Reproduce, exactly and only, the lines of the data that follows from the one containing "[232,622,257,633] [98,641,207,654] void" down to the one containing "(642, 490) none", without pictures.

Change listing data:
══════════
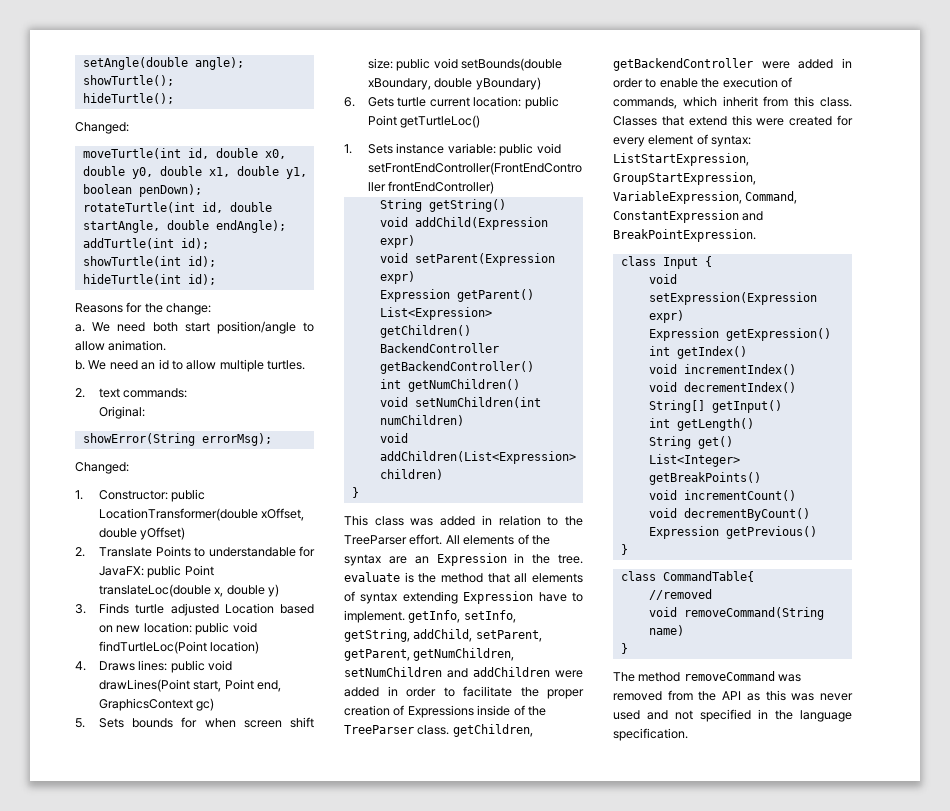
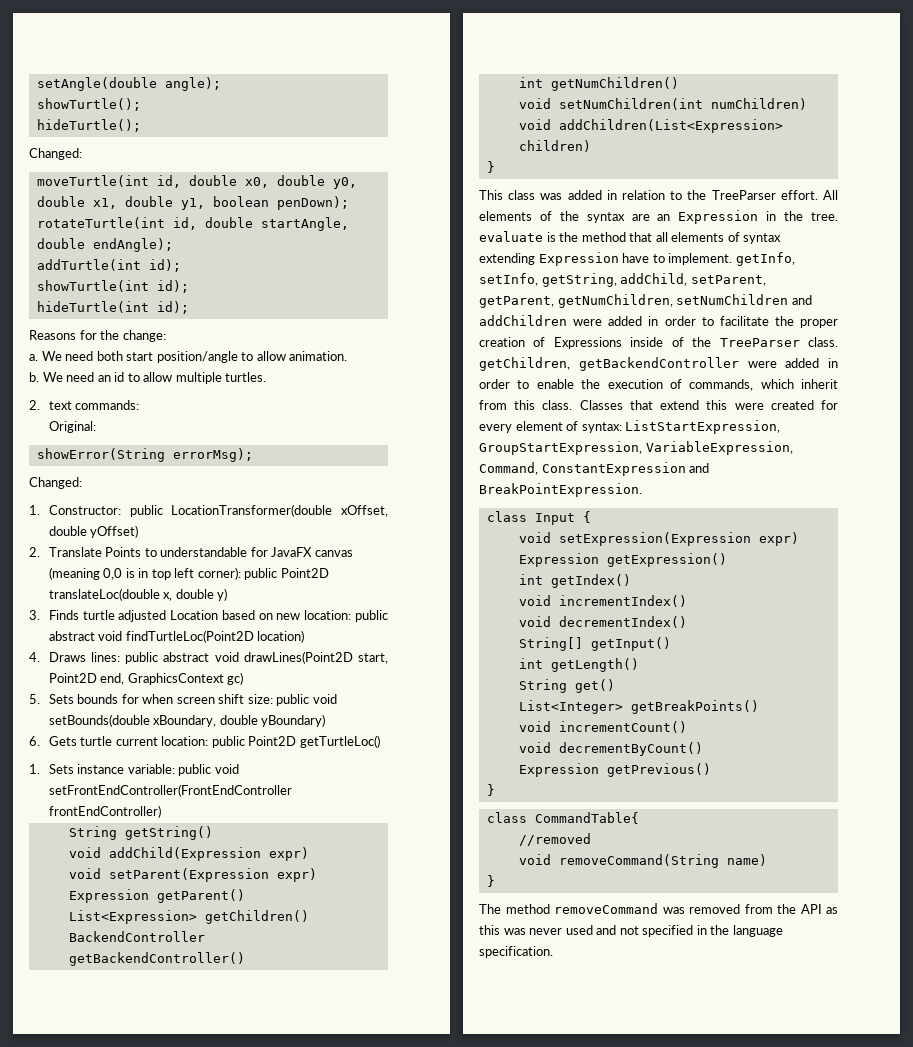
[98,565,214,578] JavaFX: public Point -> [271,547,353,557] [48,567,329,580] JavaFX canvas (meaning 0,0 is in top left corner): public Point2D
[232,622,257,633] [98,641,207,654] void findTurtleLoc(Point -> [48,630,254,643] abstract void findTurtleLoc(Point2D
[208,660,233,671] [98,679,254,692] void drawLines(Point start, Point -> [163,651,388,664] [48,673,97,683] abstract void drawLines(Point2D start, Point2D
[367,115,397,126] Point -> [248,736,297,746] Point2D

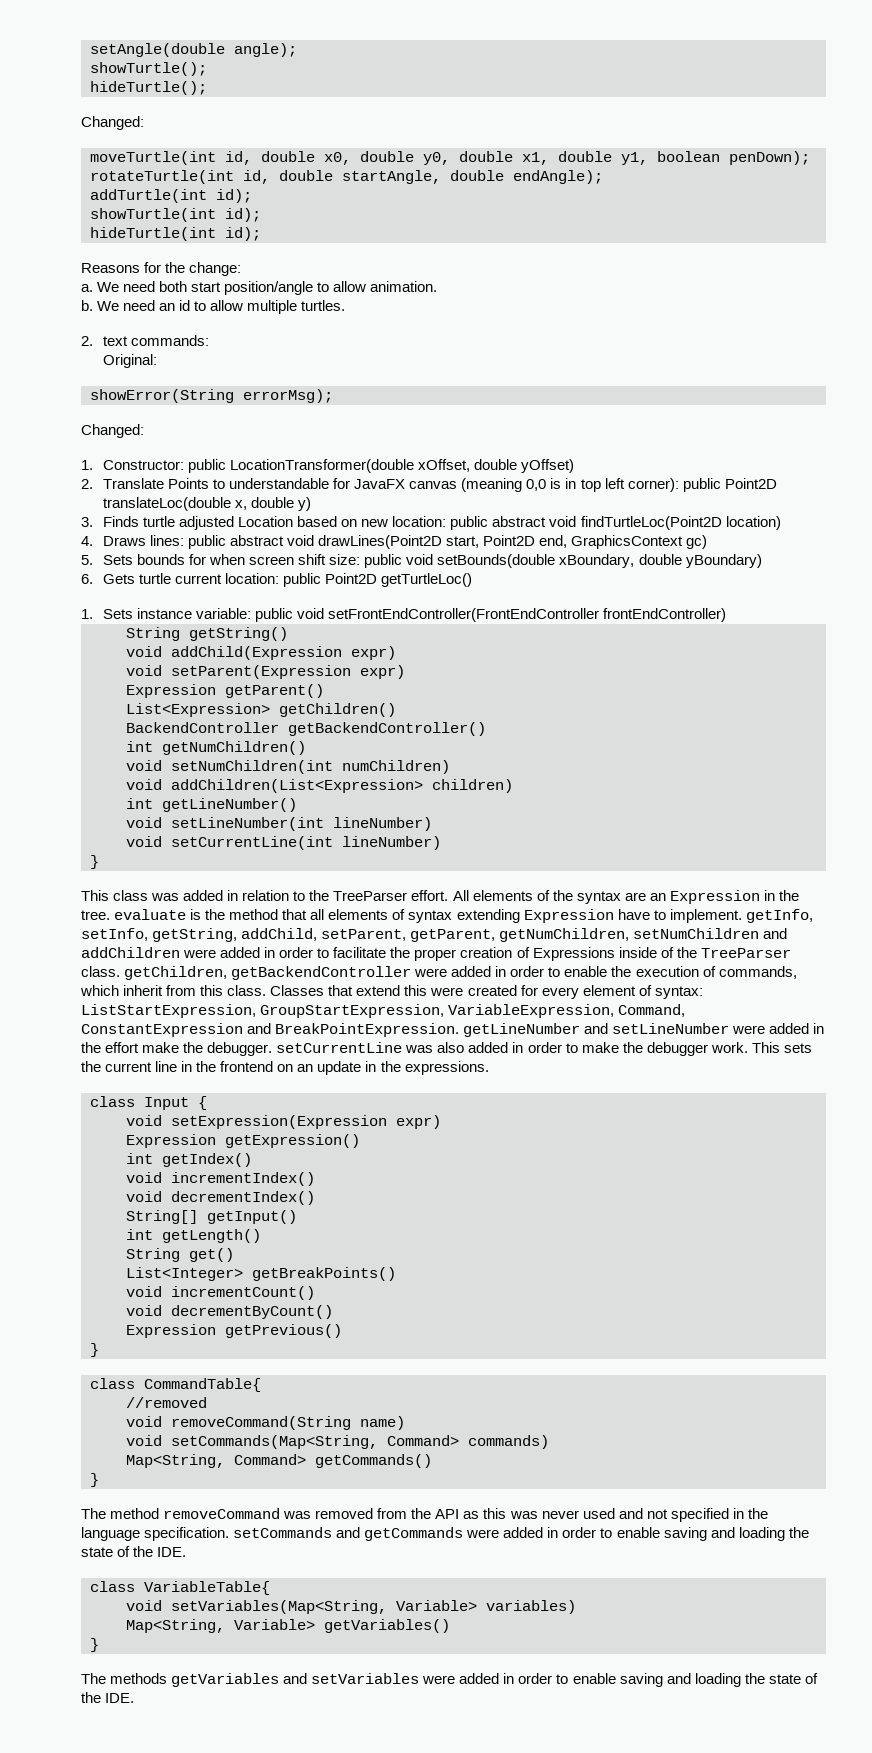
(591, 146) none -> [126,798,297,812] [126,817,432,831] [126,836,441,850] // int getLineNumber() // void setLineNumber(int lineNumber) // void setCurrentLine(int lineNumber)
(642, 490) none -> [463,1023,825,1037] [81,1042,812,1056] [81,1061,489,1075] getLineNumber and setLineNumber were added in the effort make the debugger. setCurrentLine was also added in order to make the debugger work. This sets the current line in the frontend on an update in the expressions.
(767, 860) none -> [126,1435,549,1449] [126,1454,432,1468] // void setCommands(Map<String, Command> commands) // Map<String, Command> getCommands()
(553, 952) none -> [233,1527,809,1541] [81,1546,187,1557] [90,1581,270,1595] [126,1600,576,1614] [126,1619,450,1633] [90,1638,99,1652] [81,1673,818,1687] [81,1692,135,1703] setCommands and getCommands were added in order to enable saving and loading the state of the IDE. // class VariableTable{ // void setVariables(Map<String, Variable> variables) // Map<String, Variable> getVariables() // } // The methods getVariables and setVariables were added in order to enable saving and loading the state of the IDE.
══════════
EXPECTED ANSWER:
[232,622,257,633] [98,641,207,654] void findTurtleLoc(Point -> [48,630,254,643] abstract void findTurtleLoc(Point2D
[208,660,233,671] [98,679,254,692] void drawLines(Point start, Point -> [163,651,388,664] [48,673,97,683] abstract void drawLines(Point2D start, Point2D
[367,115,397,126] Point -> [248,736,297,746] Point2D

(591, 146) none -> [126,798,297,812] [126,817,432,831] [126,836,441,850] // int getLineNumber() // void setLineNumber(int lineNumber) // void setCurrentLine(int lineNumber)
(642, 490) none -> [463,1023,825,1037] [81,1042,812,1056] [81,1061,489,1075] getLineNumber and setLineNumber were added in the effort make the debugger. setCurrentLine was also added in order to make the debugger work. This sets the current line in the frontend on an update in the expressions.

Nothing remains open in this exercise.